Les responsables du front Togo Debout au lancement du mouvement à Lomé
Les responsables du Front Citoyen Togo Debout au lancement du mouvement à Lomé (Archives)

Le Front Citoyen Togo Debout (FCTD) appelle à une manifestation le vendredi 5 octobre prochain à Lomé. Une marche organisée pour exiger la libération des détenus politiques. Mardi, le FCTD a précisé les contours de la marche dont l’itinéraire a été modifié.

A défaut de déboucher sur le Palais de justice comme annoncé, la marche qu’organise le FCTD pour la « libération des détenus politiques » devra se limiter essentiellement dans la zone de Bè.

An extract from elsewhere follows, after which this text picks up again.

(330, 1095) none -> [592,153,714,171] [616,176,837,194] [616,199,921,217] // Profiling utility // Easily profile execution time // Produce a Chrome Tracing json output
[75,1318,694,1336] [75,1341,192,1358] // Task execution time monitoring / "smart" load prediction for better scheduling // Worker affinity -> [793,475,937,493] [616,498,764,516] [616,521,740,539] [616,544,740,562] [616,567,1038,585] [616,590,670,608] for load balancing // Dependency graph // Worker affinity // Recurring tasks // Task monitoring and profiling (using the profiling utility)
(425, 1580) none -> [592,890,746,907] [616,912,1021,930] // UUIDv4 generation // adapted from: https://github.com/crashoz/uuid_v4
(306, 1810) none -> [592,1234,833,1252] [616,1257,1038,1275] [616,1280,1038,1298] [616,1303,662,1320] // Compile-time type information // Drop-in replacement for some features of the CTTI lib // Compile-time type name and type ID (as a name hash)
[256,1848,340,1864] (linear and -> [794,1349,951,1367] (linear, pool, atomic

Annone faite par le 1er rapporteur du FCTB, professeur Dosseh mardi. « En toute responsabilité nous allons adopter l’itinéraire imposé par le contre-Amiral Adégnon », a-t-il déclaré en précisant que « cette itinéraire cantonne la marche dans le quartier de Bè ». Selon le professeul Dosseh, c’est une marche « pacifique et citoyenne pour dire la vérité au pouvoir togolais ».

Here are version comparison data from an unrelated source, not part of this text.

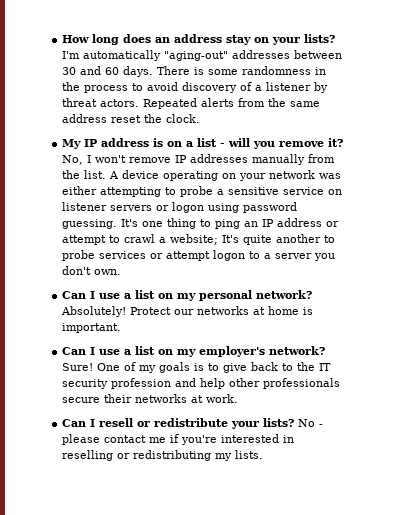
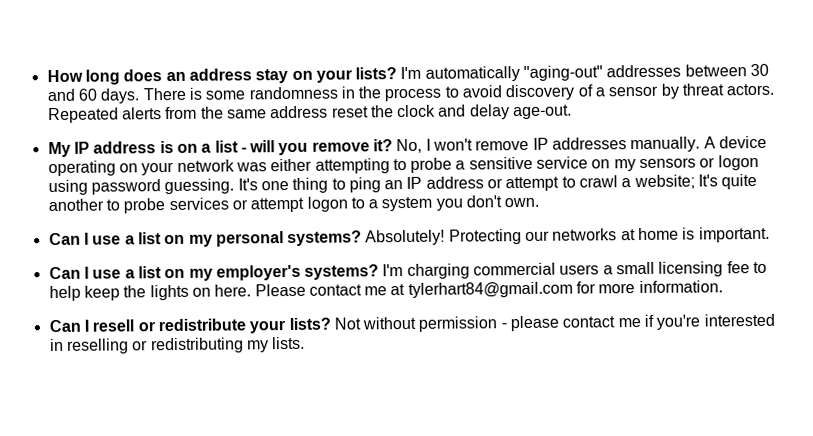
[266,82,312,91] listener -> [608,85,659,97] sensor
[166,114,201,123] clock. -> [397,104,573,120] clock and delay age-out.
[252,154,336,165] [62,170,107,179] manually from the list. -> [630,136,701,153] manually.
[62,202,153,211] listener servers -> [613,157,697,172] my sensors
[275,253,313,259] server -> [381,196,433,212] system
[256,290,313,299] [61,306,172,317] network? Absolutely! Protect -> [287,229,522,247] systems? Absolutely! Protecting
[269,346,326,355] [62,362,332,373] [62,378,341,389] [62,394,239,403] network? Sure! One of my goals is to give back to the IT security profession and help other professionals secure their networks at work. -> [304,261,768,280] [48,280,723,302] systems? I'm charging commercial users a small licensing fee to help keep the lights on here. Please contact me at tylerhart84@gmail.com for more information.
[298,419,316,427] No -> [333,316,498,332] Not without permission

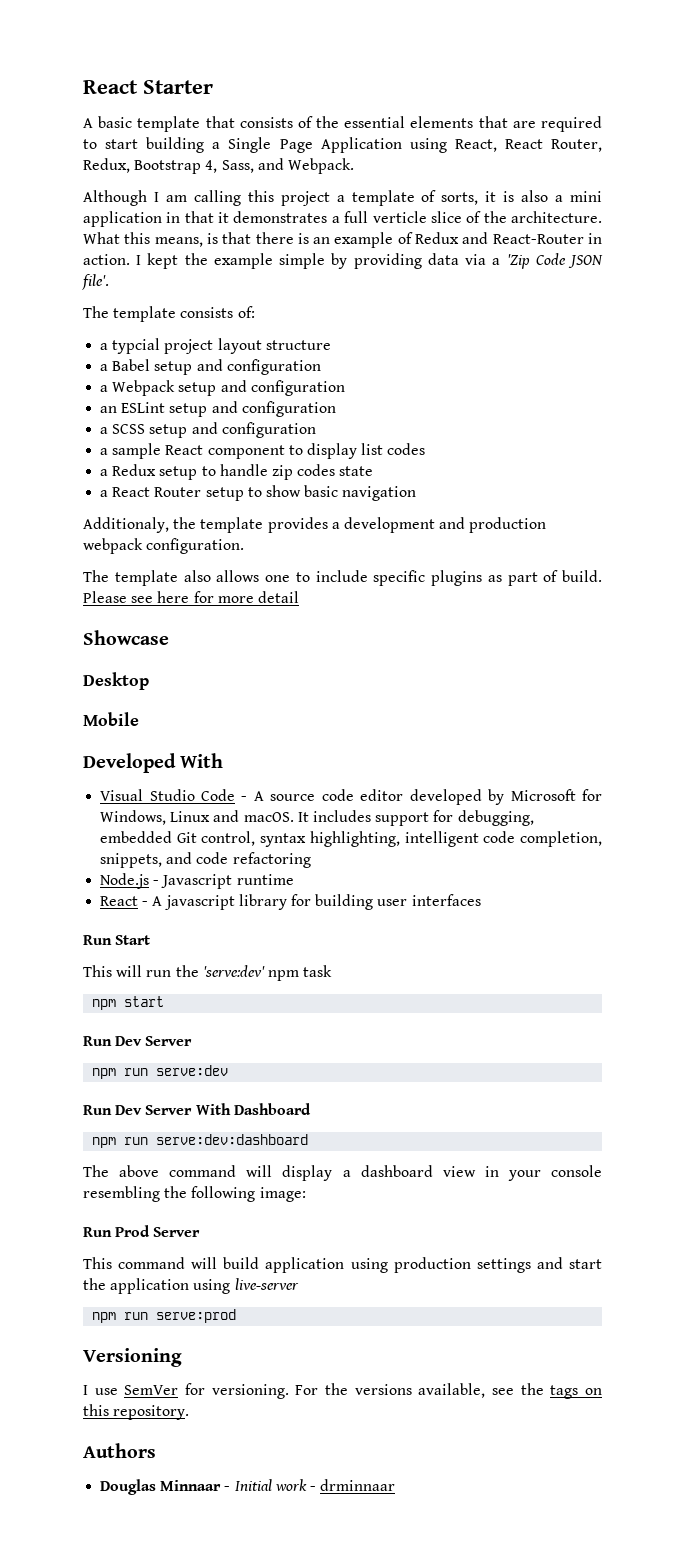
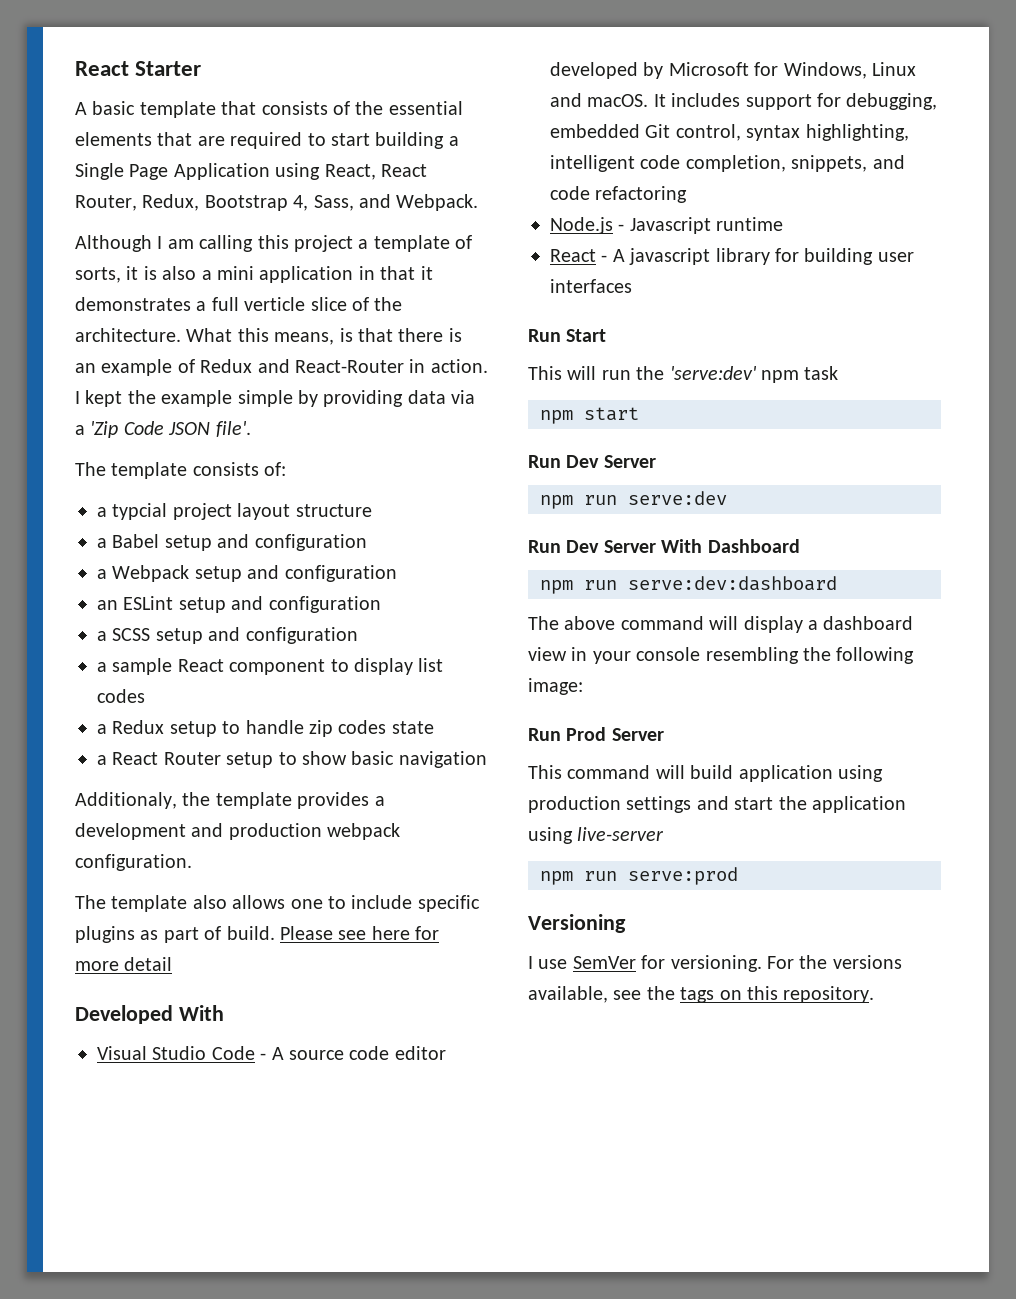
[83,630,169,645] [83,672,149,690] [83,712,139,726] // Showcase // Desktop // Mobile -> (173, 964) none
[83,1443,156,1458] [100,1479,396,1495] // Authors // Douglas Minnaar - Initial work - drminnaar -> (875, 994) none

« Nous avons des acteurs de la société civile togolaise et des citoyens togolais qui sont injustement enfermés dans les prisons du Togo depuis déjà trop longtemps. Et, en dépit des mesures d’apaisement appelés par la CEDEAO et par le peuple togolais, en dépit de la grève de la faim de l’honorable Habia, en dépit de la campagne une bougie pour la liberté,  en dépit de tous les appels venant de toute part pour que enfin, le pouvoir togolais libère ces personnes qui sont injustement enfermés, nous constatons que ce pouvoir malheureusement s’entête. Nous voulons cette semaine continuer notre action. Et le vendredi 5 octobre, nous invitons tous les togolais épris de justice à nous retrouver, nous du Front citoyen Togo Debout ; ainsi que les autres organisations de la société civile qui ont commencé à nous rejoindre pour dire que trop c’est trop ».

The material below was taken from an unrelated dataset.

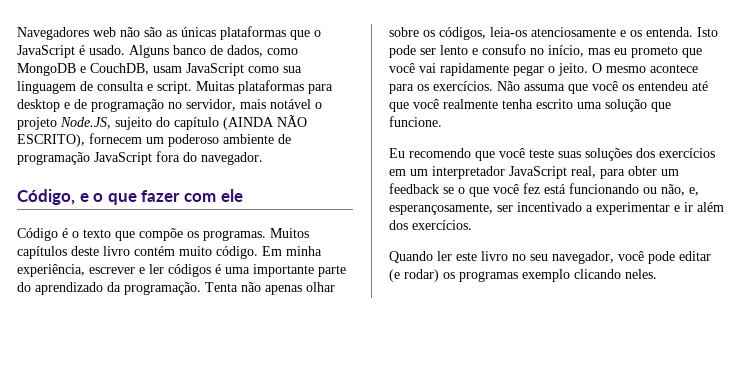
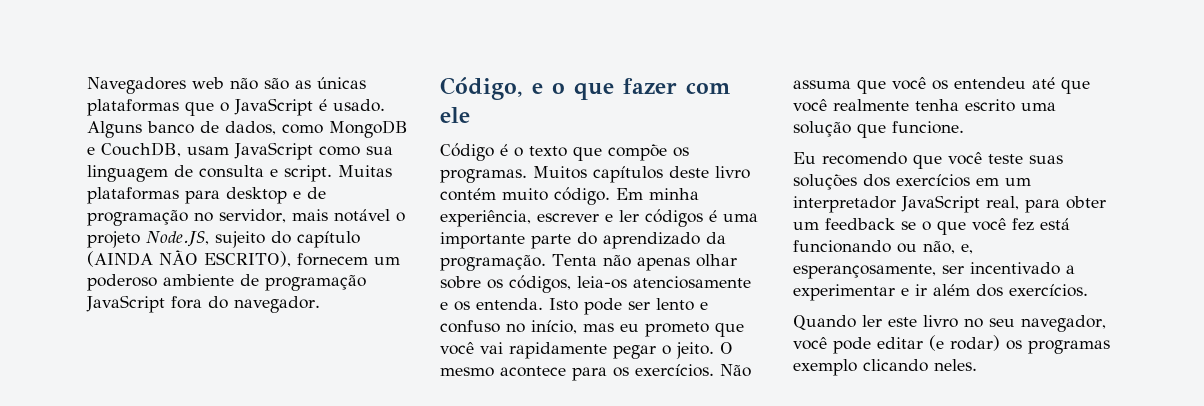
[482,44,526,55] consufo -> [440,320,500,333] confuso

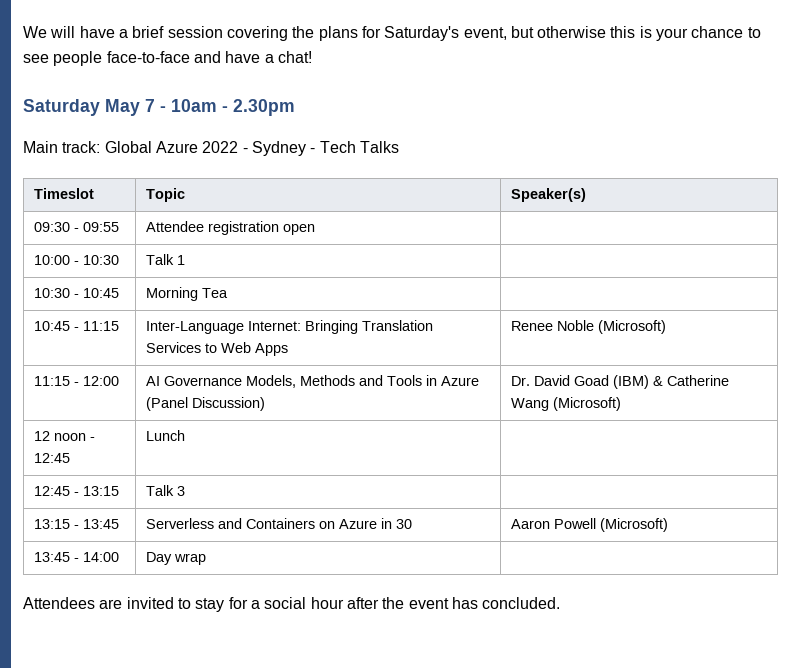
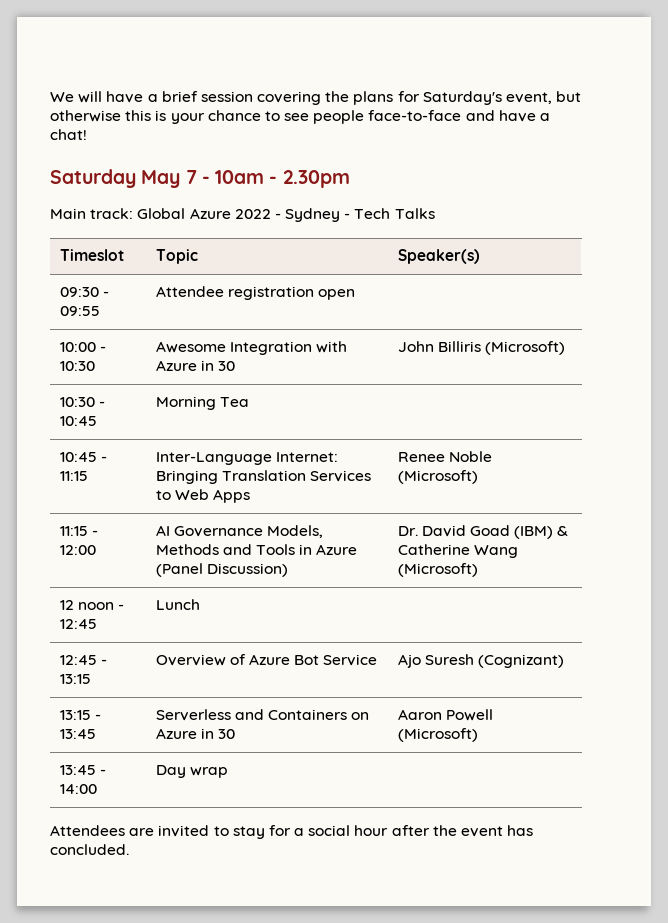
[145,254,185,265] Talk 1 | -> [155,341,348,355] [155,360,236,371] [397,341,566,355] Awesome Integration with Azure in 30 | John Billiris (Microsoft)
[145,485,185,496] Talk 3 | -> [155,654,378,666] [397,654,565,668] Overview of Azure Bot Service | Ajo Suresh (Cognizant)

Depuis des mois, le Front citoyen Togo debout et d’autres organisations de défense des Droits de l’Homme demandaient la libération des prisonniers politiques notamment Eza, Kokoroko, Johnson Assiba et Foly Satchivi. En réponse le gouvernement togolais a toujours soutenu que ces personnes sont « détenus pour des délits de droit commun et non en raison de leur opinion politique ». Ce qui ne convainc pas les organisations de la société civile. De son côté, le comité de suivi des recommandations de la CEDEAO a de nouveau recommandé le 23 septembre dernier, un dialogue pouvoir-opposition sur le sujet afin de requalifié les faits reprochés aux détenus politiques dans un esprit d’apaisement.